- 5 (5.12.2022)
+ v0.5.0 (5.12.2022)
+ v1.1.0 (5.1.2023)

◇ ◇ ◇ ◇ ◇

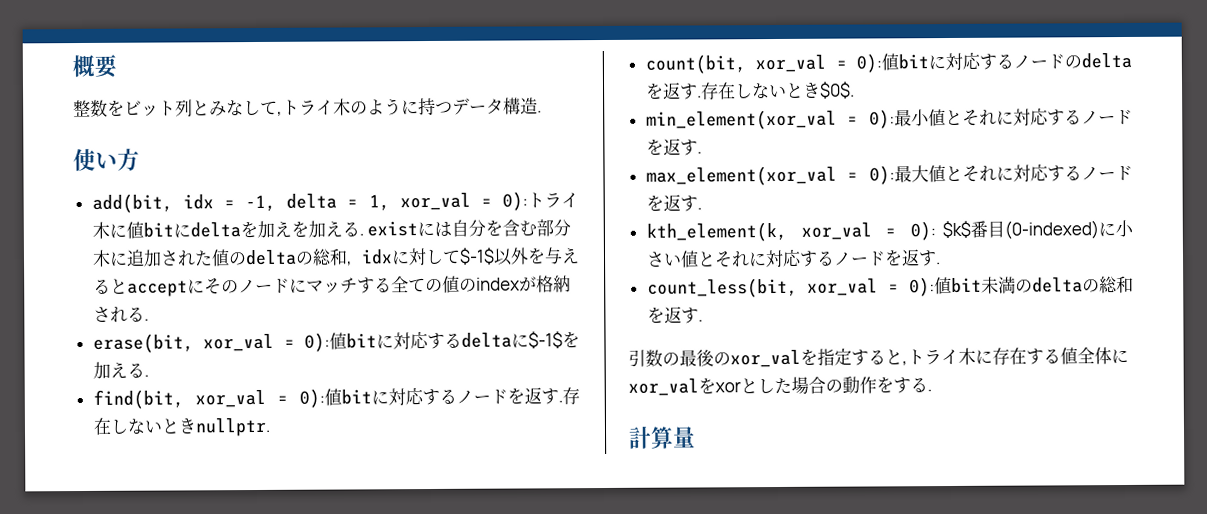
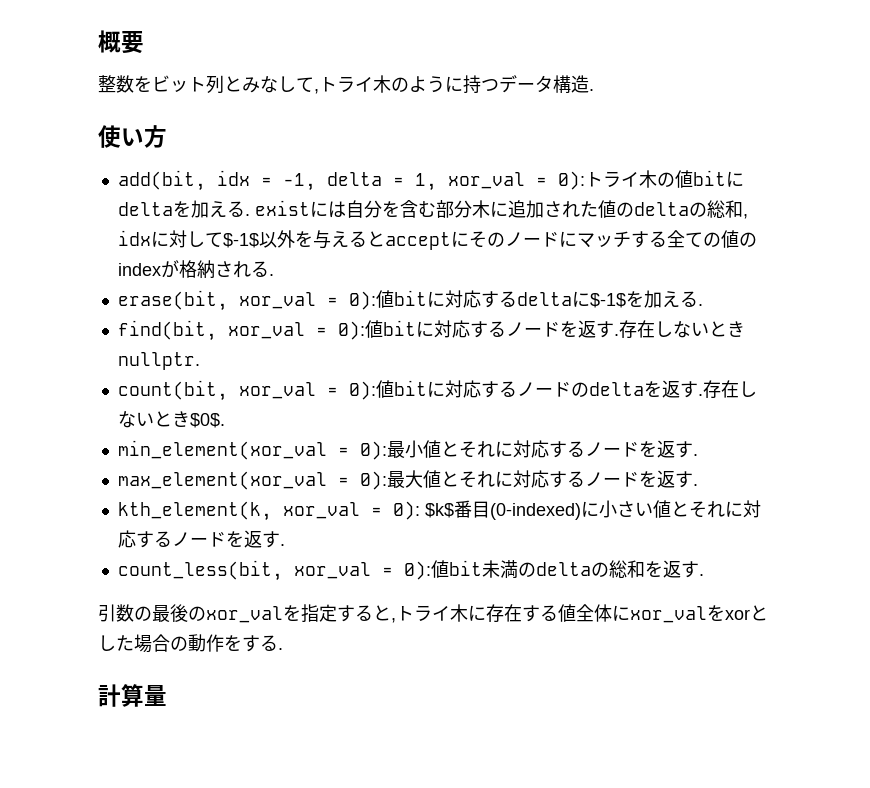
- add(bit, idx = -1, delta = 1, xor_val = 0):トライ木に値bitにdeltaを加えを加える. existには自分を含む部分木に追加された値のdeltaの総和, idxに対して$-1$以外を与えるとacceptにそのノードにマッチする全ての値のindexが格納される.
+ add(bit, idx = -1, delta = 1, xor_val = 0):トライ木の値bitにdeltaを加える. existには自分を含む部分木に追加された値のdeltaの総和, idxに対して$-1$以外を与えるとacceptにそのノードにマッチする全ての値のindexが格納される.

◇ ◇ ◇ ◇ ◇

Above are the entries. Output exactly the lines beginning with the line that has "- add(bit, idx" and ending with the line that has "xor_val = 0):トライ木の値bitにdeltaを加える.".

■ Answer to this exercise ■
- add(bit, idx = -1, delta = 1, xor_val = 0):トライ木に値bitにdeltaを加えを加える. existには自分を含む部分木に追加された値のdeltaの総和, idxに対して$-1$以外を与えるとacceptにそのノードにマッチする全ての値のindexが格納される.
+ add(bit, idx = -1, delta = 1, xor_val = 0):トライ木の値bitにdeltaを加える. existには自分を含む部分木に追加された値のdeltaの総和, idxに対して$-1$以外を与えるとacceptにそのノードにマッチする全ての値のindexが格納される.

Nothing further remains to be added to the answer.